AgeStringToDirGUTAge converts the String() representation of a DirGUTAge back in to a DirGUTAge. Errors if an invalid string supplied.

func (DirGUTAge) FitsAgeInterval

func (d DirGUTAge) FitsAgeInterval(atime, mtime, refTime int64) bool

FitsAgeInterval takes a dguta and the mtime and atime and reference time. It checks the value of age inside the dguta, and then returns true if the mtime or atime respectively fits inside the age interval. E.g. if age = 3, this corresponds to DGUTAgeA6M, so atime is checked to see if it is older than 6 months.

type DirInfo

type DirInfo struct {
	Current  *DirSummary
	Children []*DirSummary
}

DirInfo holds nested file count, size, UID and GID information on a directory, and also its immediate child directories.

func (*DirInfo) IsSameAsChild

func (d *DirInfo) IsSameAsChild() bool

IsSameAsChild tells you if this DirInfo has only 1 child, and the child has the same file count. Ie. our child contains the same files as us.

type DirSummary

type DirSummary struct {
	Dir     string
	Count   uint64
	Size    uint64
	Atime   time.Time
	Mtime   time.Time
	UIDs    []uint32
	GIDs    []uint32
	FTs     []DirGUTAFileType
	Age     DirGUTAge
	Modtime time.Time
}

DirSummary holds nested file count, size, atime and mtime information on a directory. It also holds which users and groups own files nested under the directory, what the file types are, and the age group.

type Error

type Error string

func (Error) Error

func (e Error) Error() string

type Filter

type Filter struct {
	GIDs []uint32
	UIDs []uint32
	FTs  []DirGUTAFileType
	Age  DirGUTAge
}

Filter can be applied to a GUTA to see if it has one of the specified GIDs, UIDs and FTs or has the specified Age, in which case it passes the filter.

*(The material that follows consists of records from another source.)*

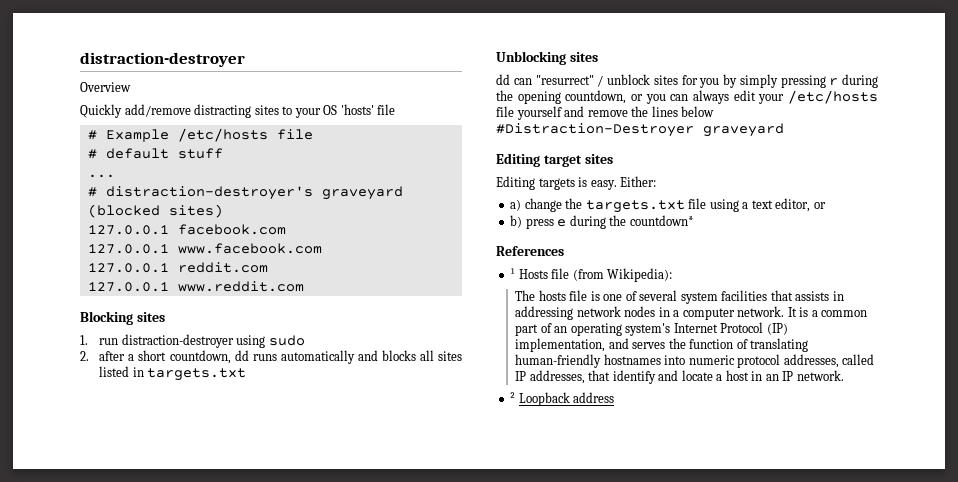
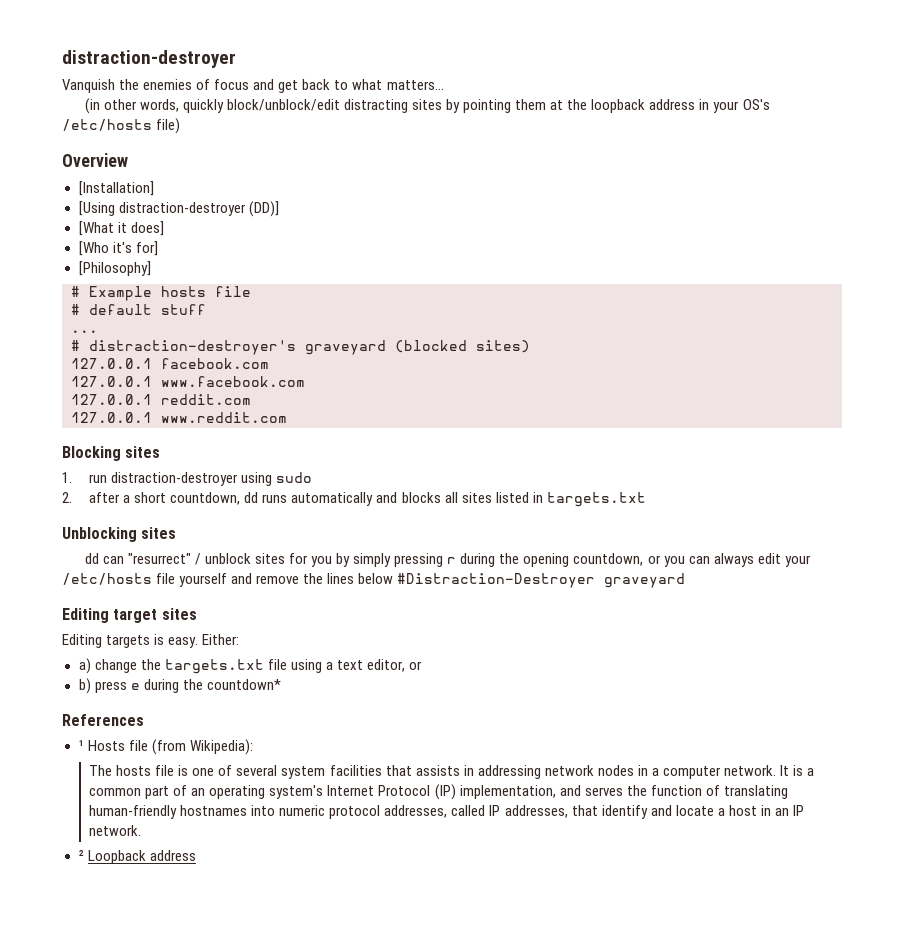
+ Vanquish the enemies of focus and get back to what matters...
+ (in other words, quickly block/unblock/edit distracting sites by pointing them at the loopback address in your OS's /etc/hosts file)
  Overview
- Quickly add/remove distracting sites to your OS 'hosts' file
+ [Installation]
+ [Using distraction-destroyer (DD)]
+ [What it does]
+ [Who it's for]
+ [Philosophy]
- # Example /etc/hosts file
+ # Example hosts file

If the Filter has one of those properties set to nil, or the whole Filter is nil, a GUTA will be considered to pass the filter.

The exeception to this is when FTs != []{DGUTFileTypeTemp}, and the GUTA has an FT of DGUTAFileTypeTemp. A GUTA for a temporary file will always fail to pass the filter unless filtering specifically for temporary files, because other GUTA objects will represent the same file on disk but with another file type, and you won't want to double-count.

type GUTA

type GUTA struct {
	GID   uint32
	UID   uint32
	FT    DirGUTAFileType
	Age   DirGUTAge
	Count uint64
	Size  uint64
	Atime int64 // seconds since Unix epoch
	Mtime int64 // seconds since Unix epoch
	// contains filtered or unexported fields
}

GUTA handles group,user,type,age,count,size information.

func (*GUTA) PassesFilter

func (g *GUTA) PassesFilter(filter *Filter) (bool, bool)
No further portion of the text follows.